» WHAT TO WORK ON: Search the data below for the string "infer" and copy all lines where it shows up.
+++ LISTED ENTRIES
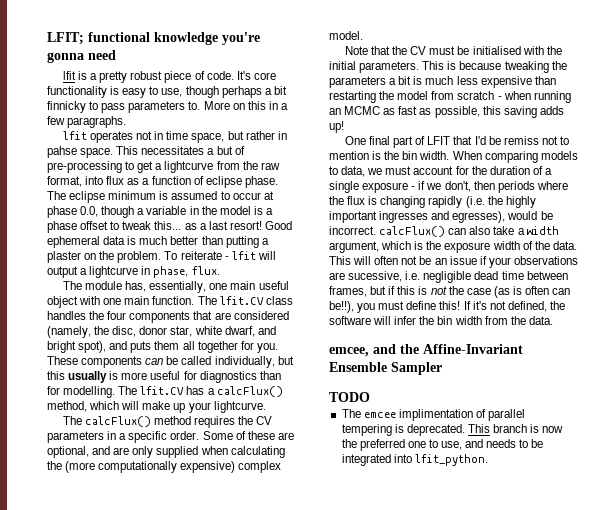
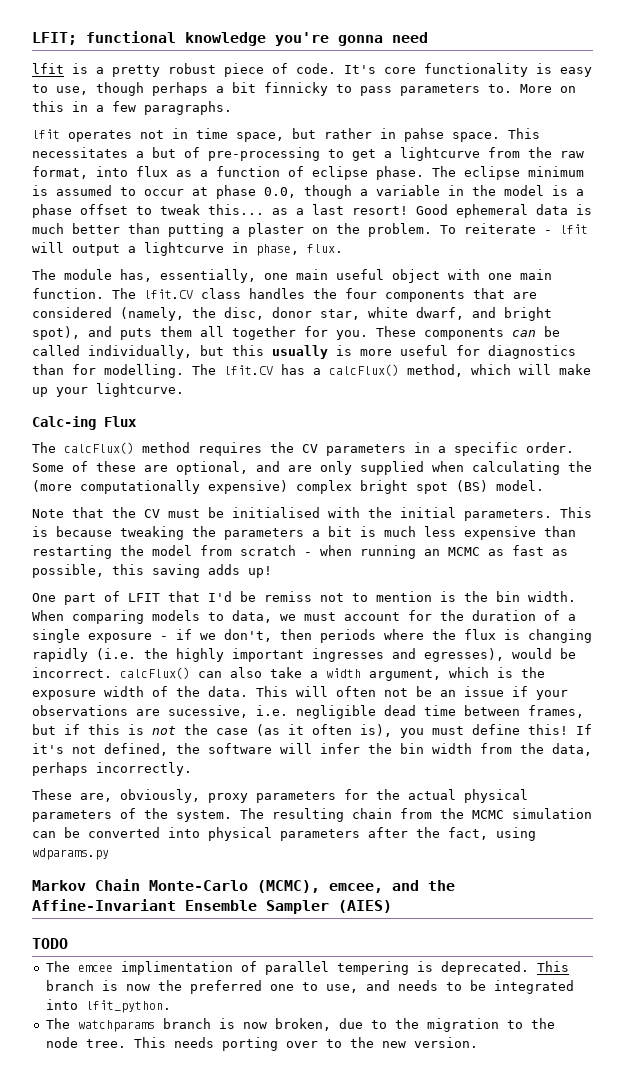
+ Calc-ing Flux
- Some of these are optional, and are only supplied when calculating the (more computationally expensive) complex model.
+ Some of these are optional, and are only supplied when calculating the (more computationally expensive) complex bright spot (BS) model.
- One final part of LFIT that I'd be remiss not to mention is the bin width.
+ One part of LFIT that I'd be remiss not to mention is the bin width.
- This will often not be an issue if your observations are sucessive, i.e. negligible dead time between frames, but if this is not the case (as is often can be!!), you must define this!
+ This will often not be an issue if your observations are sucessive, i.e. negligible dead time between frames, but if this is not the case (as it often is), you must define this!
- If it's not defined, the software will infer the bin width from the data.
- emcee, and the Affine-Invariant Ensemble Sampler
+ If it's not defined, the software will infer the bin width from the data, perhaps incorrectly.
+ These are, obviously, proxy parameters for the actual physical parameters of the system. The resulting chain from the MCMC simulation can be converted into physical parameters after the fact, using wdparams.py
+ Markov Chain Monte-Carlo (MCMC), emcee, and the Affine-Invariant Ensemble Sampler (AIES)
+ The watchparams branch is now broken, due to the migration to the node tree. This needs porting over to the new version.

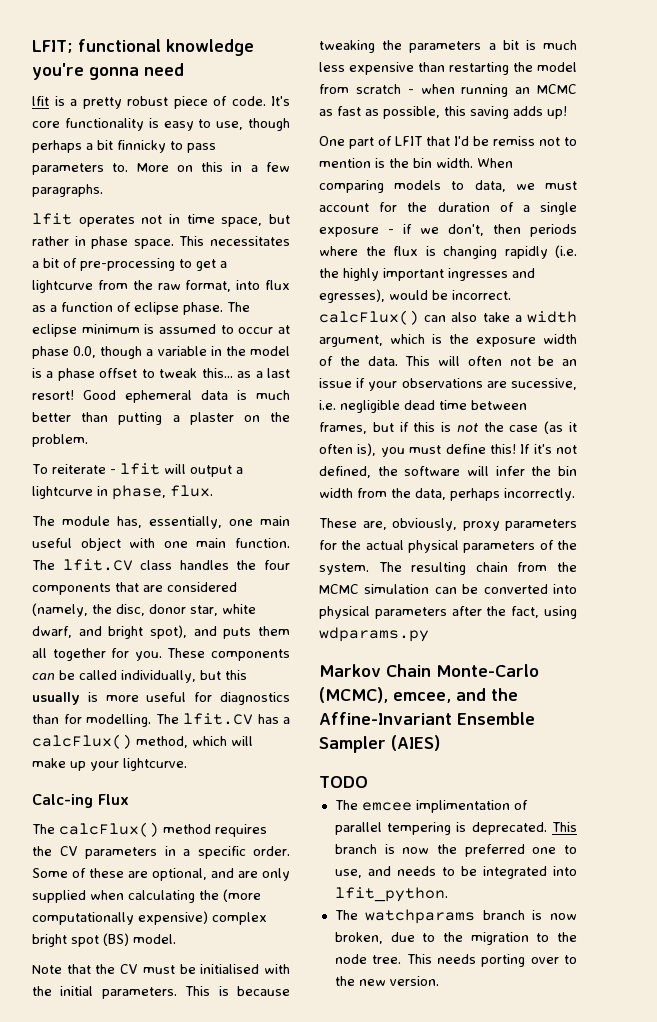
- lfit operates not in time space, but rather in pahse space.
+ lfit operates not in time space, but rather in phase space.
- This necessitates a but of pre-processing to get a lightcurve from the raw format, into flux as a function of eclipse phase.
+ This necessitates a bit of pre-processing to get a lightcurve from the raw format, into flux as a function of eclipse phase.
- Good ephemeral data is much better than putting a plaster on the problem. To reiterate - lfit will output a lightcurve in phase, flux.
+ Good ephemeral data is much better than putting a plaster on the problem.
+ To reiterate - lfit will output a lightcurve in phase, flux.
++++++
» YOUR SOLUTION:
- If it's not defined, the software will infer the bin width from the data.
+ If it's not defined, the software will infer the bin width from the data, perhaps incorrectly.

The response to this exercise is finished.